* Task prompt *
Write all of the entries out again exactly, but not the images.

* Provided material *
··········
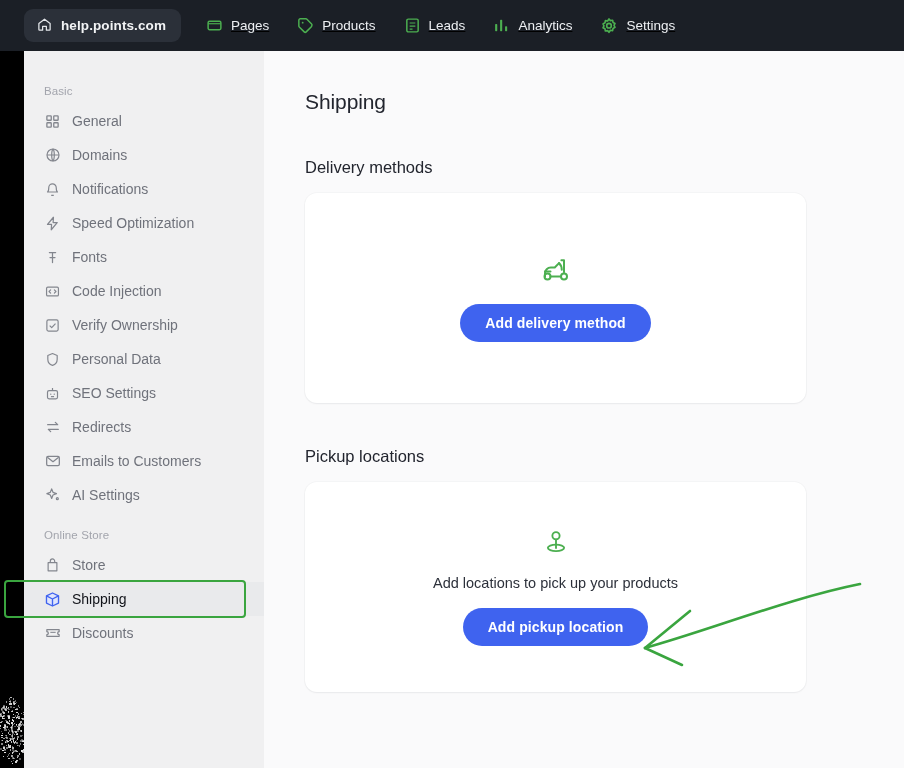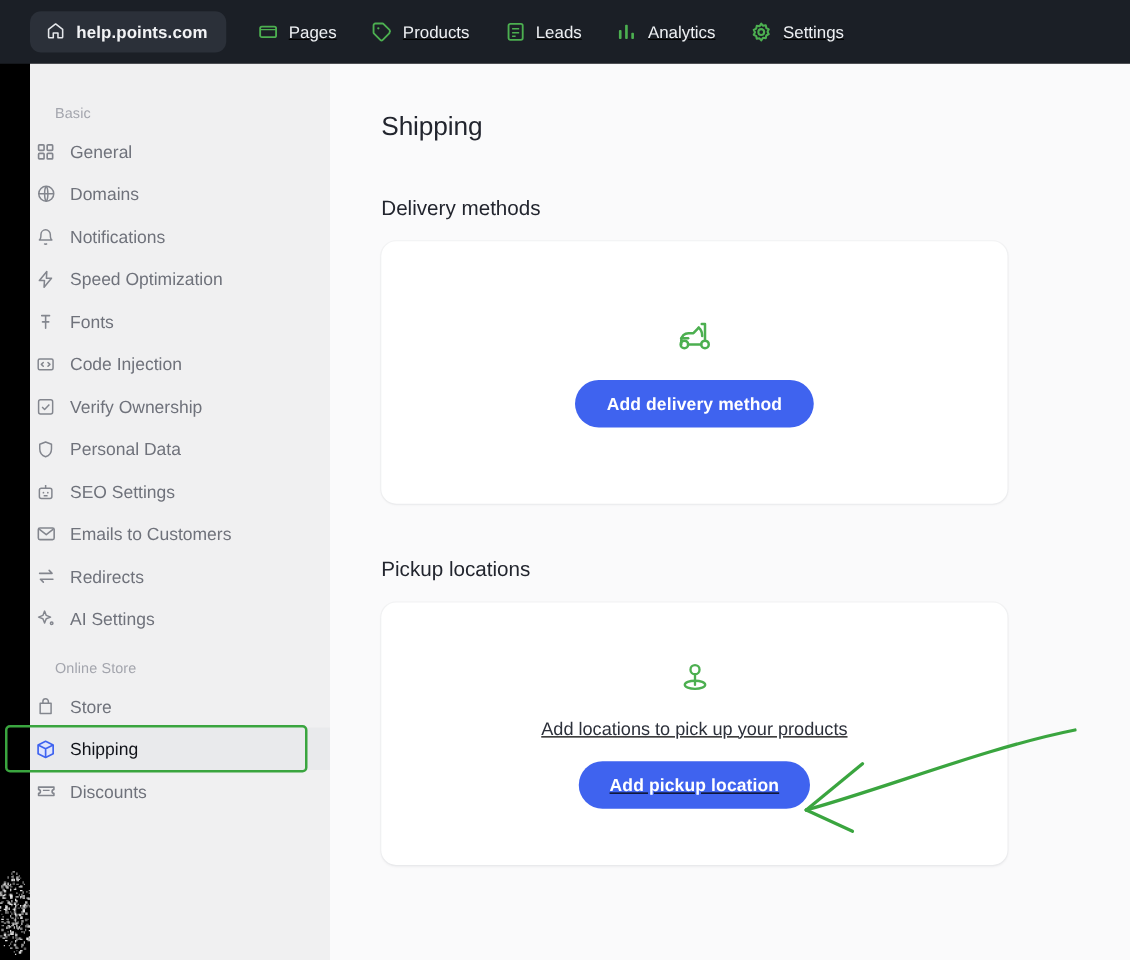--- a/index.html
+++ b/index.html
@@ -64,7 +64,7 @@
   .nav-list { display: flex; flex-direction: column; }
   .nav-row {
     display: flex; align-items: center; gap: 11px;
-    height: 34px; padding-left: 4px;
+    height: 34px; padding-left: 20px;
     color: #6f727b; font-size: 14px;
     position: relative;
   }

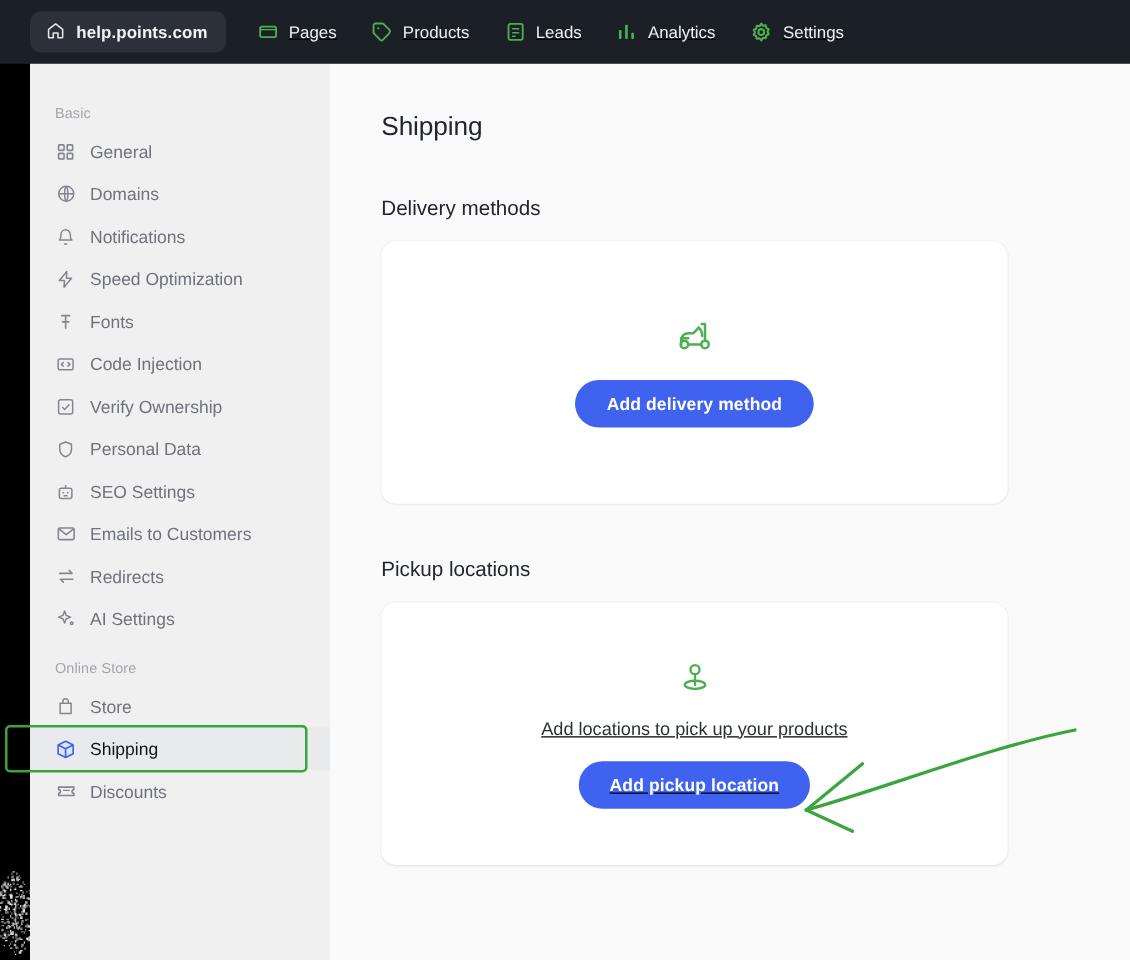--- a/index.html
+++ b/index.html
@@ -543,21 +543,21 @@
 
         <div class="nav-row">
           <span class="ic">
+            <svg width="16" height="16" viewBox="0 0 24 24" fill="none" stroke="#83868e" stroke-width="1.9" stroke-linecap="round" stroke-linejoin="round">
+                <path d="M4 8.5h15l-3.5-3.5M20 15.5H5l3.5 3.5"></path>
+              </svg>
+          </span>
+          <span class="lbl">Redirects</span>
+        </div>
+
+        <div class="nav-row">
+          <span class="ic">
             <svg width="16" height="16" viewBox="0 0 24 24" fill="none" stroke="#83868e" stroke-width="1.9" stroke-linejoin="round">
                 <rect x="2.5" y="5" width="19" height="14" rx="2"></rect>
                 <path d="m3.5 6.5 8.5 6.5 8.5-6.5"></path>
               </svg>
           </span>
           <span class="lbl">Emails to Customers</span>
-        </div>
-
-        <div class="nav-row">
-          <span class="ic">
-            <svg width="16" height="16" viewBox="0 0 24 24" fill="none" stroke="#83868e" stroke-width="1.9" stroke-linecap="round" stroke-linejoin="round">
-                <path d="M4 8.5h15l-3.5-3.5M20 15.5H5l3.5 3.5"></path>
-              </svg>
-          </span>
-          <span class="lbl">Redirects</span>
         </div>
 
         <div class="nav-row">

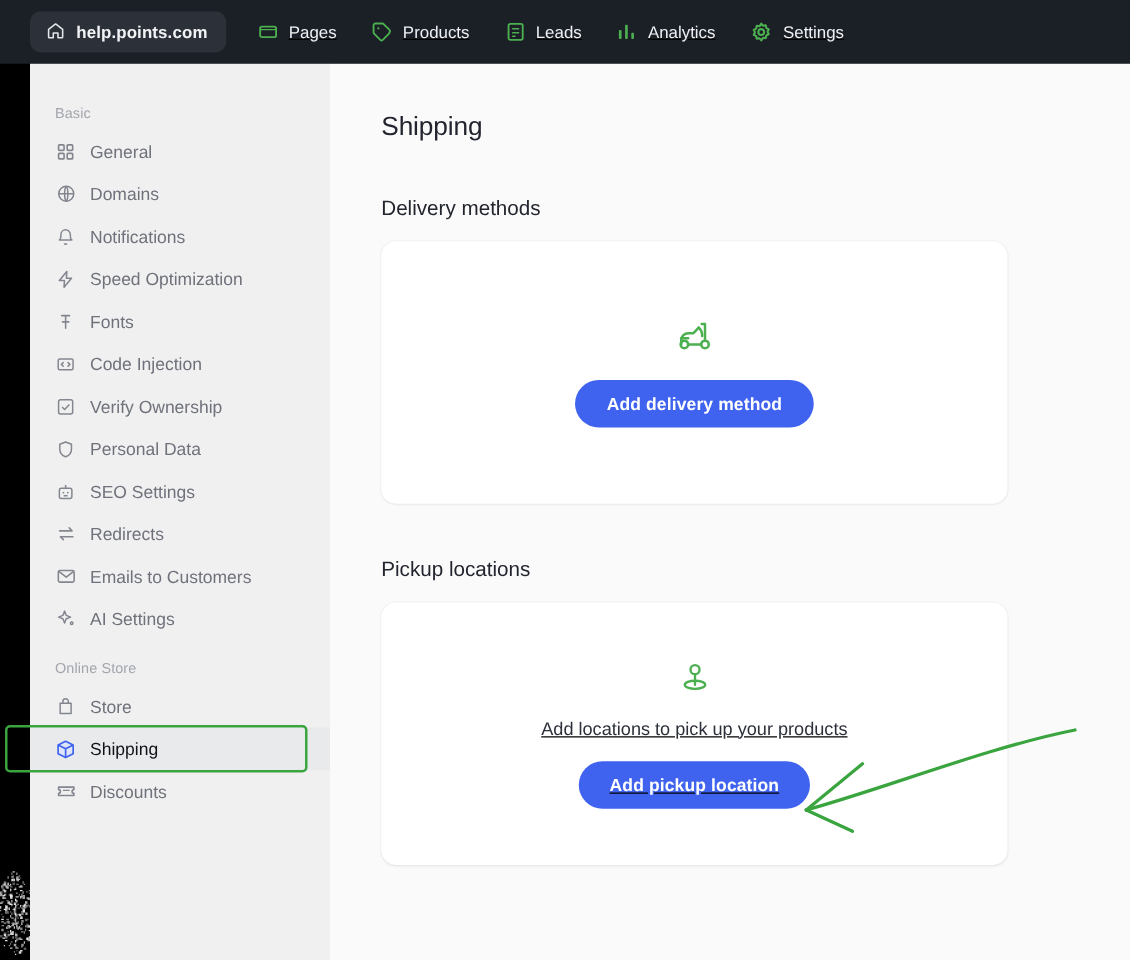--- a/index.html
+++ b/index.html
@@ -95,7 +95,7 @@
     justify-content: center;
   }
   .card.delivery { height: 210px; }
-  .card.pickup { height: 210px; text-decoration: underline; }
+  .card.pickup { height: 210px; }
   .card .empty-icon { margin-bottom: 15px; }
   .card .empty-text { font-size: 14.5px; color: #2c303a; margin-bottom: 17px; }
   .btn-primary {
··········
* Answer space *
--- a/index.html
+++ b/index.html
@@ -64,7 +64,7 @@
   .nav-list { display: flex; flex-direction: column; }
   .nav-row {
     display: flex; align-items: center; gap: 11px;
-    height: 34px; padding-left: 4px;
+    height: 34px; padding-left: 20px;
     color: #6f727b; font-size: 14px;
     position: relative;
   }

--- a/index.html
+++ b/index.html
@@ -543,21 +543,21 @@
 
         <div class="nav-row">
           <span class="ic">
+            <svg width="16" height="16" viewBox="0 0 24 24" fill="none" stroke="#83868e" stroke-width="1.9" stroke-linecap="round" stroke-linejoin="round">
+                <path d="M4 8.5h15l-3.5-3.5M20 15.5H5l3.5 3.5"></path>
+              </svg>
+          </span>
+          <span class="lbl">Redirects</span>
+        </div>
+
+        <div class="nav-row">
+          <span class="ic">
             <svg width="16" height="16" viewBox="0 0 24 24" fill="none" stroke="#83868e" stroke-width="1.9" stroke-linejoin="round">
                 <rect x="2.5" y="5" width="19" height="14" rx="2"></rect>
                 <path d="m3.5 6.5 8.5 6.5 8.5-6.5"></path>
               </svg>
           </span>
           <span class="lbl">Emails to Customers</span>
-        </div>
-
-        <div class="nav-row">
-          <span class="ic">
-            <svg width="16" height="16" viewBox="0 0 24 24" fill="none" stroke="#83868e" stroke-width="1.9" stroke-linecap="round" stroke-linejoin="round">
-                <path d="M4 8.5h15l-3.5-3.5M20 15.5H5l3.5 3.5"></path>
-              </svg>
-          </span>
-          <span class="lbl">Redirects</span>
         </div>
 
         <div class="nav-row">

--- a/index.html
+++ b/index.html
@@ -95,7 +95,7 @@
     justify-content: center;
   }
   .card.delivery { height: 210px; }
-  .card.pickup { height: 210px; text-decoration: underline; }
+  .card.pickup { height: 210px; }
   .card .empty-icon { margin-bottom: 15px; }
   .card .empty-text { font-size: 14.5px; color: #2c303a; margin-bottom: 17px; }
   .btn-primary {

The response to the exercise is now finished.